Deep-Symmetry / beat-link

Java library for synchronizing and communicating with Pioneer DJ Link equipment
Eclipse Public License 2.0
207 stars 24 forks source link

ConnectionManager loses db server port when CDJ disconnects, but won't gain it again #35

Closed ben-xo closed 5 years ago

ben-xo commented 5 years ago

ConnectionManager -1s the db server port when the relevant CDJ disconnects in the deviceLost() method. However, the paired deviceFound() method is only triggered the first time a device is seen (as DeviceFinder::deliverFoundAnnouncement() has a guard which only delivers if the device is new, on line 220). The upshot is that if the CDJ disconnects and then rejoins the network, its db server port is stuck at -1.

This manifests as a sudden spewing of messages from MetadataFinder (once per CdjStatus packet) all saying the same thing:

ERROR [MetadataFinder metadata request] (MetadataFinder.java:114) - Problem requesting metadata, returning null
java.lang.IllegalStateException: Player 2 does not have a db server requesting metadata
    at org.deepsymmetry.beatlink.dbserver.ConnectionManager.allocateClient(ConnectionManager.java:113)
    at org.deepsymmetry.beatlink.dbserver.ConnectionManager.invokeWithClientSession(ConnectionManager.java:192)
    at org.deepsymmetry.beatlink.data.MetadataFinder.requestMetadataInternal(MetadataFinder.java:112)
    at org.deepsymmetry.beatlink.data.MetadataFinder.access$1100(MetadataFinder.java:41)
    at org.deepsymmetry.beatlink.data.MetadataFinder$8.run(MetadataFinder.java:1978)
    at java.lang.Thread.run(Thread.java:748)

version: 0.5.2

brunchboy commented 5 years ago

Thanks for the report. I’m traveling dealing with some family issues for a bit so I probably won’t be able to work on this in the next few days (not even sure when I’ll get WiFi for my laptop, and no Pioneer gear with me) but this is a good clue towards fixing a long-standing problem!

ben-xo commented 5 years ago

Hey no worries, hope everything's okay. I'll take a look at it as well. To me it feels a bit like it might be a race condition in the lifecycles.

It's not 100% clear from the docs in what order (or even, which of) the main singletons you need to start(). They all seem to instantiate each other when needed, and then listen to each others lifecycles to tear themselves down; and I feel as if the problem is somewhere in that area.
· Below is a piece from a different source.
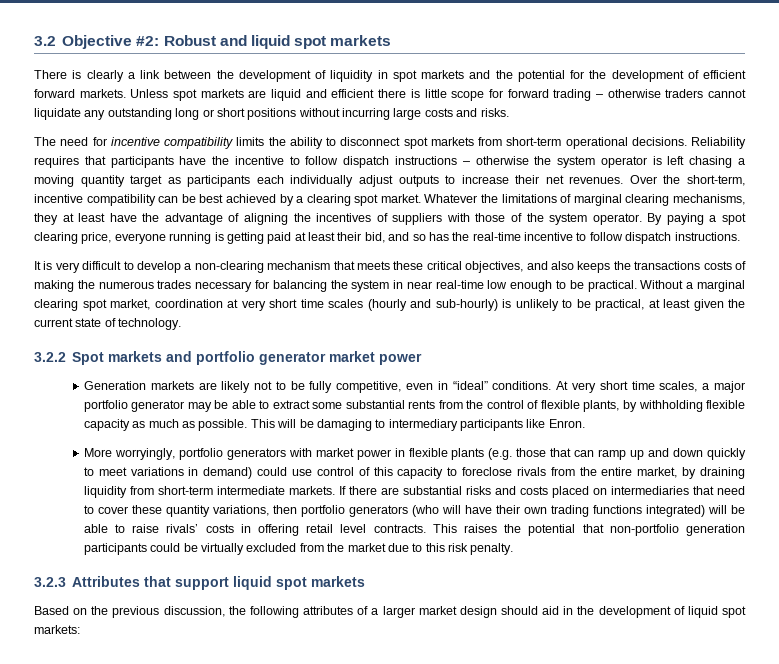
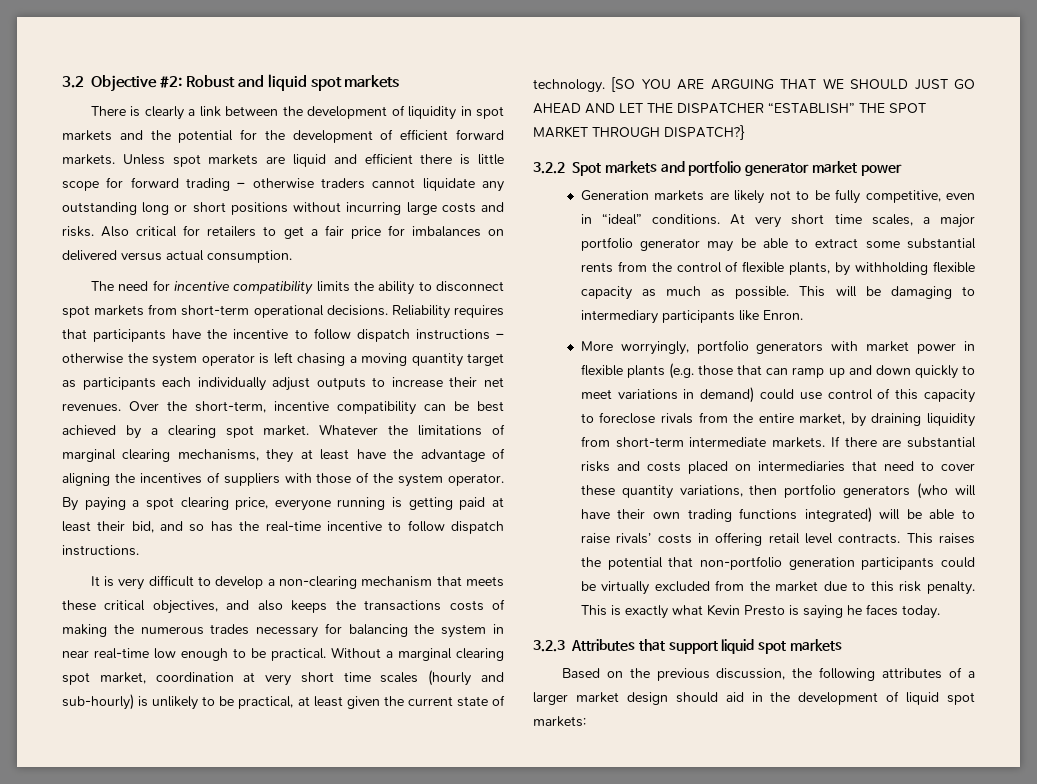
+ Also critical for retailers to get a fair price for imbalances on delivered versus actual consumption.
+ [SO YOU ARE ARGUING THAT WE SHOULD JUST GO AHEAD AND LET THE DISPATCHER “ESTABLISH” THE SPOT MARKET THROUGH DISPATCH?}
+ This is exactly what Kevin Presto is saying he faces today.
I have a couple of ideas I'm checking out, but there are some parts of the lifecycle that could just do with a little more logging (such as DeviceFinder::expireDevice()).

I'm have a few hunches, but the main one is that perhaps DeviceFinder::expireDevice() races with deviceFound() (they're both threaded after all), and maybe sometimes fire in the wrong order?

I am reliably able to reproduce the problem if I power-cycle the CDJ; and can only then fix it by cycling my app.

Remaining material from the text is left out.